Alice Cailbault est emprisonnée au fort du Hâ, à Bordeaux.

Après l’arrestation de sa mère, Andrée Cailbault a fait marcher la ferme avec son grand-père maternel et une tante, sœur de sa mère, venue de Paris pour l’aider. Elle ravitaille régulièrement des familles de résistants et va porter les produits de la ferme jusqu’à Saintes.

Le 16 octobre 1942, Alice Cailbault est parmi les 70 hommes et femmes – dont Ferdinand Vincent et 33 futures “31000” (les “Bordelaises” et les Charentaises) – transférés depuis le Fort du Hâ et la caserne Boudet de Bordeaux au camp allemand du Fort de Romainville, situé sur la commune des Lilas (Seine-Saint-Denis – 93), premier élément d’infrastructure du Frontstalag 122. Alice Cailbault y est enregistrée sous le matricule n° 961.
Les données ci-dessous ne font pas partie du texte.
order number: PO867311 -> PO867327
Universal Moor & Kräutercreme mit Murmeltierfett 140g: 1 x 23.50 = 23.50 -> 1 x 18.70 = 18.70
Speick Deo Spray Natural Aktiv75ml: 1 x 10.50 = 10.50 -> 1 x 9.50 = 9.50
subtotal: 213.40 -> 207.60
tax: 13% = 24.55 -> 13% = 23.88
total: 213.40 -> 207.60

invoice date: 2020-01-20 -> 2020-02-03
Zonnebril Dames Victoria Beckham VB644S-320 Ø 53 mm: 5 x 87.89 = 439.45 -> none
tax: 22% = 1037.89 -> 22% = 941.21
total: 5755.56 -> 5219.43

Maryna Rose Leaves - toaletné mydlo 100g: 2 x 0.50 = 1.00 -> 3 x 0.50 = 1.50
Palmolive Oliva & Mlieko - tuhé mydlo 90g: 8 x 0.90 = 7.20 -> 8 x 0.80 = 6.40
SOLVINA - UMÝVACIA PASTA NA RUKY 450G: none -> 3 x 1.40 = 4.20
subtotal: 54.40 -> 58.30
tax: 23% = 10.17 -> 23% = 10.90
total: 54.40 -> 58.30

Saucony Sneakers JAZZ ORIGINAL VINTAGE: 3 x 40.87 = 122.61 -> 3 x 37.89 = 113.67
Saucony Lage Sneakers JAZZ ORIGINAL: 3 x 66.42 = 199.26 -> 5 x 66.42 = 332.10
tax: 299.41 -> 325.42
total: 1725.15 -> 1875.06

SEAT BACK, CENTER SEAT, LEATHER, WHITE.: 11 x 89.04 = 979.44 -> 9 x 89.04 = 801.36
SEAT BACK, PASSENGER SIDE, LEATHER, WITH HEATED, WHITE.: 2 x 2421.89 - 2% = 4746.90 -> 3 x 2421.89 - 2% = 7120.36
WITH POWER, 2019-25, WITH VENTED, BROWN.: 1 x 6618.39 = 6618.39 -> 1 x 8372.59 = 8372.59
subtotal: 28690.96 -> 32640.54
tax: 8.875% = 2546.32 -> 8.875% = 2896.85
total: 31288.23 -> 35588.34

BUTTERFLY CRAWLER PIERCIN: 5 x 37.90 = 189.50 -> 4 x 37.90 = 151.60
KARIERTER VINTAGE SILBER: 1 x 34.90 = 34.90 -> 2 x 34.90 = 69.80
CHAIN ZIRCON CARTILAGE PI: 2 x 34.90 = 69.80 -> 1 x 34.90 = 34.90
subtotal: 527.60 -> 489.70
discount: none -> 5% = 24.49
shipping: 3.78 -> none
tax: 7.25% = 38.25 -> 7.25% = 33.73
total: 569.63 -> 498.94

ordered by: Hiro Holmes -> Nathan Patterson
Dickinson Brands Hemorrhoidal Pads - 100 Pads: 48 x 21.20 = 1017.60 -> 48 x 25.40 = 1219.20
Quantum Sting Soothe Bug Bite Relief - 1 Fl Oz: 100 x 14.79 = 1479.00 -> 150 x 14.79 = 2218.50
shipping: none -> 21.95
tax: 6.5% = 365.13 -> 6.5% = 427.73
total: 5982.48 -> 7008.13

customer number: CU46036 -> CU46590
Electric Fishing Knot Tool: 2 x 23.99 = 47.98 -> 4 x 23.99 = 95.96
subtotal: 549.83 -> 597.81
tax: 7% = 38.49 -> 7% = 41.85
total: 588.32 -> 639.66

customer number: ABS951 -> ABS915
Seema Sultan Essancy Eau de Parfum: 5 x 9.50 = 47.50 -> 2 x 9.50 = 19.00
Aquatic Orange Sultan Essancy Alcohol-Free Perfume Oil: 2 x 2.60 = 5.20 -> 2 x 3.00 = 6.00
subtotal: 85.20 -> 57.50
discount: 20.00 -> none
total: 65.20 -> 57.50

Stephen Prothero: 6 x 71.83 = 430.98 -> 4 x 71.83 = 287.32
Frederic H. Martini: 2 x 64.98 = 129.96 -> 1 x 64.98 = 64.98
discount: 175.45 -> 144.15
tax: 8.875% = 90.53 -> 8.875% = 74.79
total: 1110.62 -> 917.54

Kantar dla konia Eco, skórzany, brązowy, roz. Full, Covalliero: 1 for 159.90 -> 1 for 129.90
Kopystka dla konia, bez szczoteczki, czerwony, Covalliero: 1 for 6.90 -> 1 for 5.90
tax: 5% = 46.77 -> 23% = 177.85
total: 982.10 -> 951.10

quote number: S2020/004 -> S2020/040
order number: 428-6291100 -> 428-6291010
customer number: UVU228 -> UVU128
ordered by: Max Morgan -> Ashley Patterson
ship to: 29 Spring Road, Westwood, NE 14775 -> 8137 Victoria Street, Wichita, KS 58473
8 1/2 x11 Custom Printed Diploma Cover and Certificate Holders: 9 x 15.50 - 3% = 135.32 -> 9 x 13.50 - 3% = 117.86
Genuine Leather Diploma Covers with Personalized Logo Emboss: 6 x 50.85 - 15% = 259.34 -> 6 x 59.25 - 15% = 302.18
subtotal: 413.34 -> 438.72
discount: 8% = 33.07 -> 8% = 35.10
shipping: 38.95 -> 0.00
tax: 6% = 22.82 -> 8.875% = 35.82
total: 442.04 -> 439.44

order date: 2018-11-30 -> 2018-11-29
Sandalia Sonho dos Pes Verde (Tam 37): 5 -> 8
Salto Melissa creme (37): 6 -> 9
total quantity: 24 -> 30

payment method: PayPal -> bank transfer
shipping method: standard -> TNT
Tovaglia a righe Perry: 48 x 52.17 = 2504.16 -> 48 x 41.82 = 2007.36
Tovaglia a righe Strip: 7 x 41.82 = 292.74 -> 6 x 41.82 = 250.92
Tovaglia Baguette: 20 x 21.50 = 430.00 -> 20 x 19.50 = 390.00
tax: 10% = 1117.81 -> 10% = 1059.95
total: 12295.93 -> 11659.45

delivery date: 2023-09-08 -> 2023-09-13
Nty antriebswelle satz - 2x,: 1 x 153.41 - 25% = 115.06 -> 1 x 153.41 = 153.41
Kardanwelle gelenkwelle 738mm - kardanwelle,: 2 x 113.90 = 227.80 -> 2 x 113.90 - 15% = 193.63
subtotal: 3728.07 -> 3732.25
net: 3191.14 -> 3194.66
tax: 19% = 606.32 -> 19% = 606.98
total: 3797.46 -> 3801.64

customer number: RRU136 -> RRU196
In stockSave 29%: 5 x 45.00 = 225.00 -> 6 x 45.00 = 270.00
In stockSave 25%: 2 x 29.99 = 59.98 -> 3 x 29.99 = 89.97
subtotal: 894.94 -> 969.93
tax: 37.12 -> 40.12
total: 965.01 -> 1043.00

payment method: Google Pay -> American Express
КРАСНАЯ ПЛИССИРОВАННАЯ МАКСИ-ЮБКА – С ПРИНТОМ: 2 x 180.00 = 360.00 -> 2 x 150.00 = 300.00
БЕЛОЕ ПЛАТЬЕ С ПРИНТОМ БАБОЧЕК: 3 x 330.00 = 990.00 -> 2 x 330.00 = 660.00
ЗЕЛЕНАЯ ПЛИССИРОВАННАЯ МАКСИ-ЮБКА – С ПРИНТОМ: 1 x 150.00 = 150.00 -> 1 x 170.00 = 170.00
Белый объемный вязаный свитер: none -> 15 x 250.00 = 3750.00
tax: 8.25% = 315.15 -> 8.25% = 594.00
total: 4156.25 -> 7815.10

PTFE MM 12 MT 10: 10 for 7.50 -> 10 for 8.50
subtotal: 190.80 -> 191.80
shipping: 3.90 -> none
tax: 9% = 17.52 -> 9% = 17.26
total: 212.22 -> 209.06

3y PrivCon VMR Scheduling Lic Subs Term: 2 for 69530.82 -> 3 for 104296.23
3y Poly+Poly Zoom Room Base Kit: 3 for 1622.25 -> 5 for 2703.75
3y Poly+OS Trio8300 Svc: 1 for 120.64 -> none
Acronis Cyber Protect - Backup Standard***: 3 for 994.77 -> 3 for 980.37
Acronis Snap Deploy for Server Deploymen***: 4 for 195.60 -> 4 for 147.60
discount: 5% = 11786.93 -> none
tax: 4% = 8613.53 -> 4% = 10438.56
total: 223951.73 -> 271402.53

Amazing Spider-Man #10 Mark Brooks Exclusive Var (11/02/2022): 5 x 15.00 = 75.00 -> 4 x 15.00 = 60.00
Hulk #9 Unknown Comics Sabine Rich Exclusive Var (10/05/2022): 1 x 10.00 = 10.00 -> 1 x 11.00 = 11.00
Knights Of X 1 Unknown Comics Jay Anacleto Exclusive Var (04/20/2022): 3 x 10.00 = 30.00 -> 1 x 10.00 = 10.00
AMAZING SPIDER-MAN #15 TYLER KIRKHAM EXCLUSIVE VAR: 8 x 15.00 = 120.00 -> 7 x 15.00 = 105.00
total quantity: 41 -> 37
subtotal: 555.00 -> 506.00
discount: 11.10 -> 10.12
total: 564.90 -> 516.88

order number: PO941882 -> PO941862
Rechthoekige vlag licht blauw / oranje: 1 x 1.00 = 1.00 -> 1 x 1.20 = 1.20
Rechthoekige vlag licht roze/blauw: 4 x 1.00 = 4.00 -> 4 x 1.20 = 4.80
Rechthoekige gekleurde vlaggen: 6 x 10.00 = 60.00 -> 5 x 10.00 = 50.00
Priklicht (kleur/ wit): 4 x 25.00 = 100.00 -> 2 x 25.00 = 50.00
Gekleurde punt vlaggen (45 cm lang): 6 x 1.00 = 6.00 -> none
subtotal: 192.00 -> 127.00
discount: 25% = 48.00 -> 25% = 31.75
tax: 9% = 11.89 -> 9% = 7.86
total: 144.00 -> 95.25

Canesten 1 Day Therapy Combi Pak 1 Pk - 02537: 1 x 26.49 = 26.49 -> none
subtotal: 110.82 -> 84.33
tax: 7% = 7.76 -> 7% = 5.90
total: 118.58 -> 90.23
Pendant trois semaines, les nouveaux arrivants sont isolés, sans avoir le droit d’écrire, puis ils rejoignent les autres internés (hommes et femmes étant séparés mais trouvant le moyen de communiquer). Début janvier 1943, Annette Épaud parvient à faire sortir clandestinement une lettre adressée à sa famille dans laquelle elle signale que les “Charentaises » ignorent ce que sont devenus leurs hommes, arrêtés avec elles.

Le 22 janvier 1943, cent premières femmes otages sont transférées en camions au camp de Royallieu à Compiègne (leurs fiches individuelles du Fort de Romainville indiquent « 22.1 Nach Compiègne uberstellt » : « transférée à Compiègne le 22.1 »). Le lendemain, Alice Cailbault fait partie du deuxième groupe de cent-vingt-deux détenues du Fort qui les y rejoint, auquel s’ajoutent huit prisonnières extraites d’autres lieux de détention (sept de la maison d’arrêt de Fresnes et une du dépôt de la préfecture de police de Paris). À ce jour, aucun témoignage de rescapée du premier transfert n’a été publié concernant les deux nuits et la journée passées à Royallieu, et le récit éponyme de Charlotte Delbo ne commence qu’au jour de la déportation… Mais Betty Jégouzo confirme ce départ en deux convois séparés, partis un jour après l’autre du Fort de Romainville. Toutes passent la nuit du 23 janvier à Royallieu, probablement dans un bâtiment du secteur C du camp.